Tumor development and progression are associated with elicitation of antitumor immune responses including the activation of both cytotoxic T lymphocytes and antibody mediated immune functions [32]. However, these spontaneous antitumor immune responses appeared to be inefficient as the tumor continues to grow and natural rejection of solid tumors is rare [4, 33]. The mechanism(s) of suppression of antitumor immune function involved in the development and progression of tumor is not known. Emerging information suggests that the tumor escapes antitumor immune functions by inducing immunosuppressive factors [4]. This study showed that, compared with age-matched normal ovaries, the frequency of CD8+ T cells and IgY-containing cells in the tumor stroma increased significantly at early stage and increased further at late stages. Thus, these results suggest that influx of CD8+ T cells and IgY-containing cells into the tumor vicinity increases in response to OVCA development and progression. In contrast, significant changes were not observed in the frequency of intratumoral CD8+ T cells and IgY-containing cells between the OVCA at early and late stages. These results indicate that although influx of CD8+ T cells and IgY-containing cells increased into the tumor stroma during tumor progression, the rate of intratumoral infiltration of CD8+ T and IgY-containing cells was not increased. Thus, lower rate of intratumoral infiltration of immune cells may be a reason allowing the tumor to progress to late stages. However, factors associated with low rate of intratumoral CD8+ T cells are not known. It is possible that tumor-induced factor(s) may be involved in the inhibition of immune cell infiltration into the tumor.

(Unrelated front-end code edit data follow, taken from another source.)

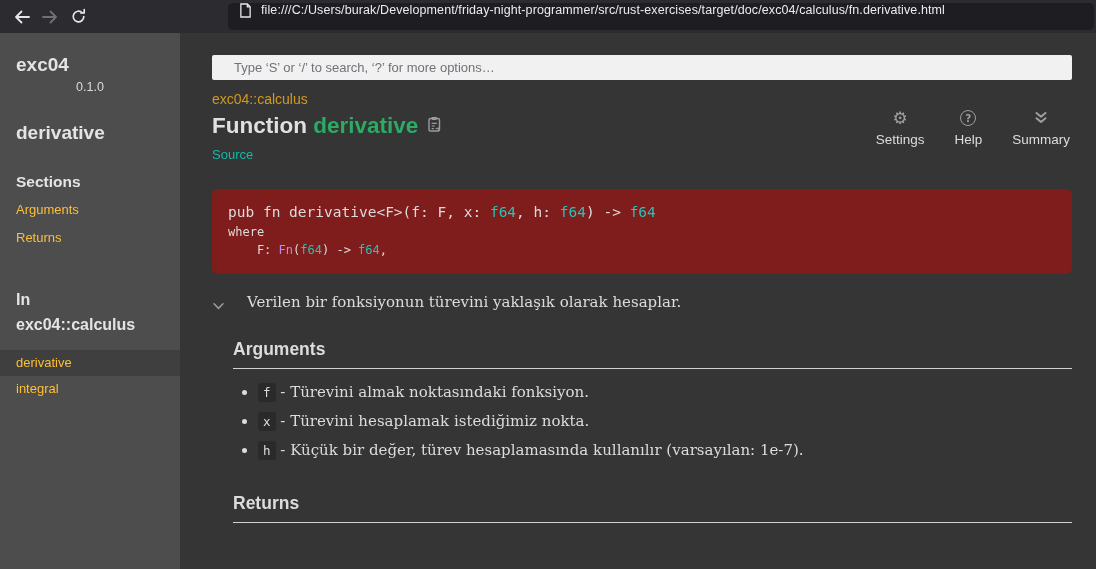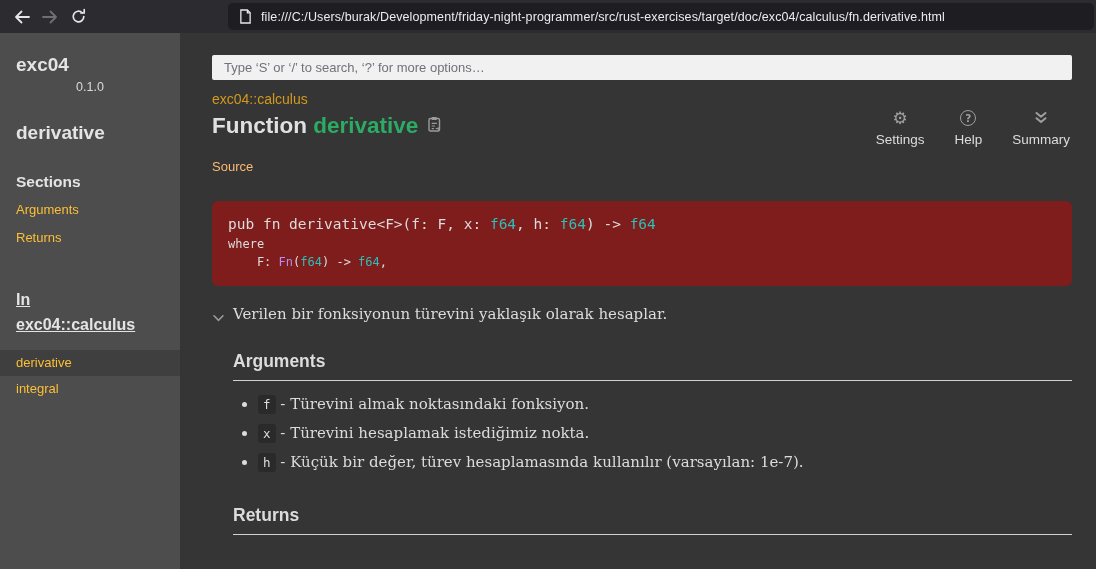--- a/index.html
+++ b/index.html
@@ -11,7 +11,7 @@
   .nav-ic { display:inline-flex; align-items:center; justify-content:center; width:28px; height:28px; cursor:pointer; }
   .nav-ic.back { margin-left:8px; }
   .urlbar { position:absolute; left:228px; right:2px; top:3px; height:27px; background:#1d1d22;
-            border-radius:5px; display:flex; align-items:center; padding-left:11px; gap:9px; }
+            border-radius:5px; display:flex; padding-left:11px; gap:9px; }
   .url-text { color:#ececee; font-size:12.5px; letter-spacing:.1px; white-space:nowrap; }
 
   

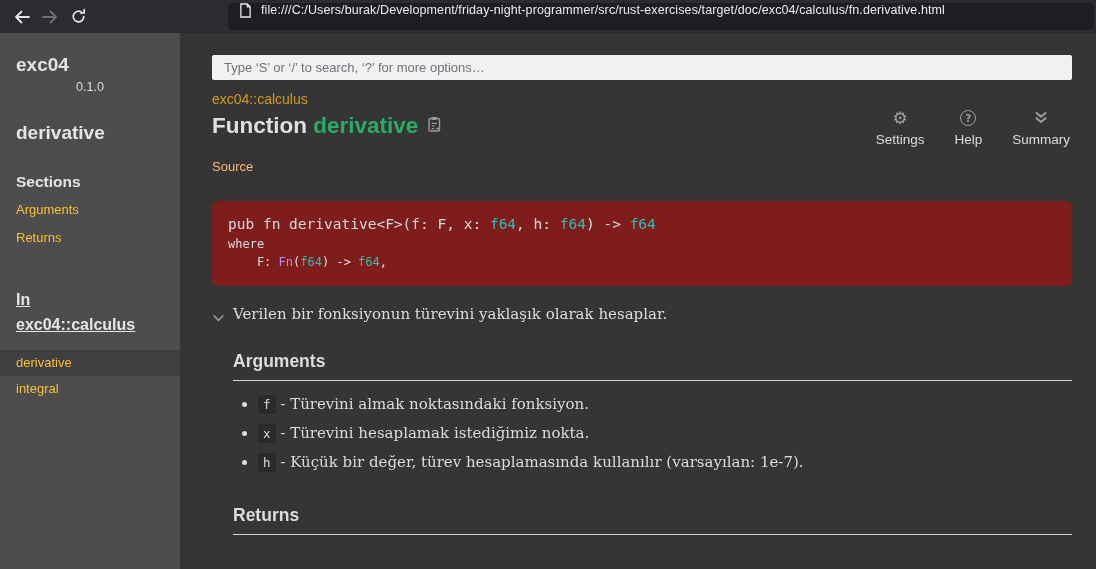--- a/index.html
+++ b/index.html
@@ -31,7 +31,7 @@
 
   
   .search-input { width:100%; height:25px; background:#f1f1f1; border:none; border-radius:2px;
-                  padding:0 12px; font-size:13px; font-family:"Liberation Sans",sans-serif; color:#222; outline:none; }
+                  padding:0 22px; font-size:13px; font-family:"Liberation Sans",sans-serif; color:#222; outline:none; }
   .search-input::placeholder { color:#71717a; }
   .breadcrumb { margin-top:11px; font-size:14px; }
   .breadcrumb a { color:#d2991d; text-decoration:none; cursor:pointer; }

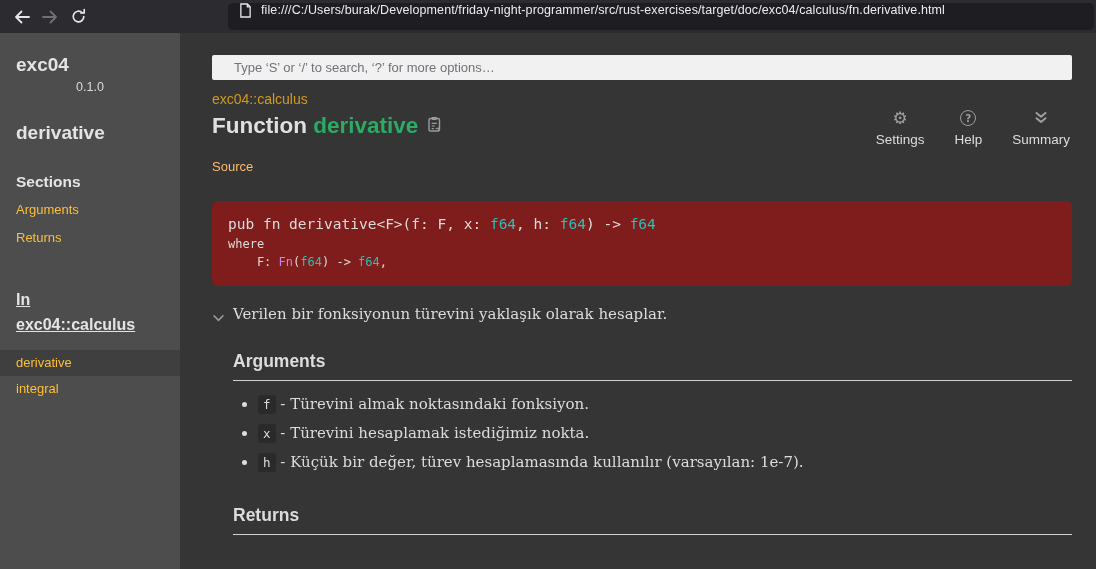--- a/index.html
+++ b/index.html
@@ -39,7 +39,7 @@
   h1.fqn { margin-top:5px; font-size:22.5px; font-weight:bold; color:#e0e0e0; line-height:26px; }
   h1.fqn .fn-name { color:#2bab63; }
   .copy-btn { display:inline-block; margin-left:9px; vertical-align:1px; cursor:pointer; }
-  a.src-link { display:inline-block; margin-top:20px; font-size:13px; color:#fdba74; text-decoration:none; cursor:pointer; }
+  a.src-link { display:inline-block; margin-top:8px; font-size:13px; color:#14b8a6; text-decoration:none; cursor:pointer; }
 
   .toolbar { position:absolute; top:76px; right:26px; display:flex; gap:30px; }
   .tool { display:flex; flex-direction:column; align-items:center; gap:5px; cursor:pointer; }

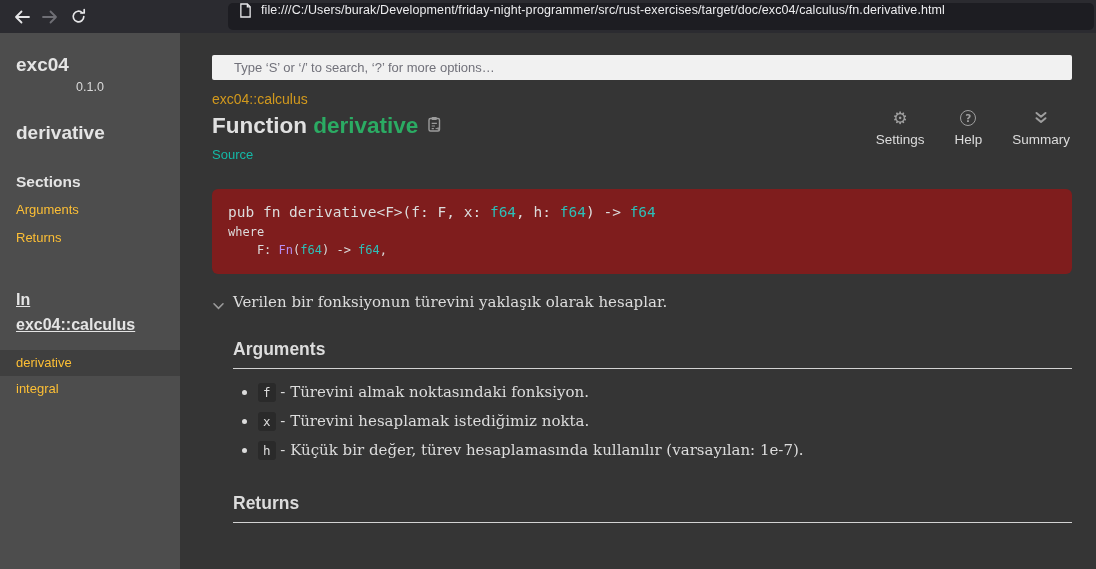--- a/index.html
+++ b/index.html
@@ -24,7 +24,7 @@
   .sb-version { font-size:12.5px; color:#dadada; margin-left:0;text-align:center; }
   .sb-item    { font-size:19px; font-weight:bold; color:#e4e4e4; margin:28px 0 0 16px; }
   .sb-h       { font-size:15.5px; font-weight:bold; color:#e4e4e4; margin:29px 0 11px 16px; }
-  .sb-h.in    { margin-top:43px; font-size:16px; line-height:1.55; padding-right:54px; margin-bottom:12px;text-decoration:underline; }
+  .sb-h.in    { margin-top:43px; font-size:16px; line-height:1.55; padding-right:54px; margin-bottom:12px; }
   a.sb-link   { display:block; font-size:13px; color:#fdbf35; text-decoration:none; margin:0 0 13px 16px; cursor:pointer; }
   .sb-fn      { display:block; font-size:13px; color:#fdbf35; text-decoration:none; padding:5px 0 6px 16px; cursor:pointer; }
   .sb-fn.current { background:#3f3f3f; }

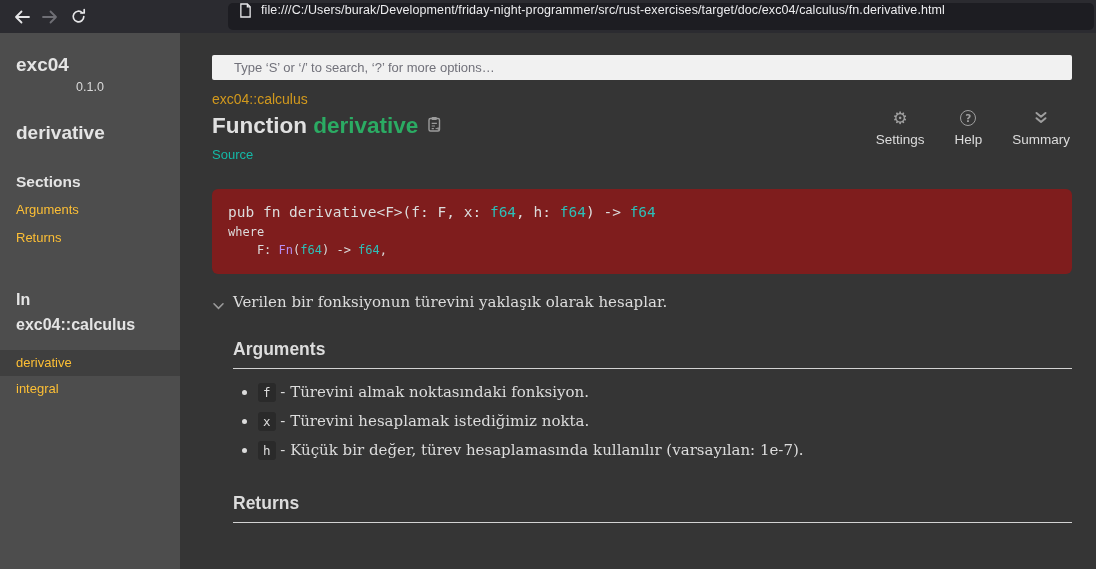--- a/index.html
+++ b/index.html
@@ -57,7 +57,7 @@
   .tok-trait { color:#b78cf2; }
 
   
-  .doc-top { margin-top:18px; display:flex; align-items:flex-start; }
+  .doc-top { margin-top:18px; display:flex; align-items:flex-start;gap:14px; }
   .toggle { width:14px; margin-right:7px; padding-top:5px; cursor:pointer; flex-shrink:0; }
   .desc { font-family:"DejaVu Serif",serif; font-size:15px; color:#dcdcdc; line-height:20px; }
   .docblock { margin-left:21px; }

In this study, strong expression for immunoresponsive gene 1 (IRG1) protein was observed in the malignant cells at early and late stages of OVCA. IRG1 is highly expressed under proinflammatory conditions [33, 34] in both mammals and avian species [35]. IRG1 is also highly expressed by the uterus during implantation of fetuses which is also accompanied with high levels of proinflammatory cytokine production [36]. All these reports suggest that IRG1 plays critical roles to suppress antitumor immunity and allow the tumor to progress. Similarly, IRG1 has also been reported to induce tolerance during fetal implantation in the uterus [37]. Thus, based on the observations of the present study, it is possible that increased expression of IRG1 may be associated with the immune tolerance and decreased rate of intratumoral infiltration of immune cells during OVCA development and progression. However, the mechanism of OVCA-induced increased expression of IRG1 in the inhibition of intratumoral infiltration of CD8+ T cells and IgY-containing cells is not known. Emerging information suggests that enhanced IRG1 is associated with the increased generation of reactive oxygen species and hypoxia [38].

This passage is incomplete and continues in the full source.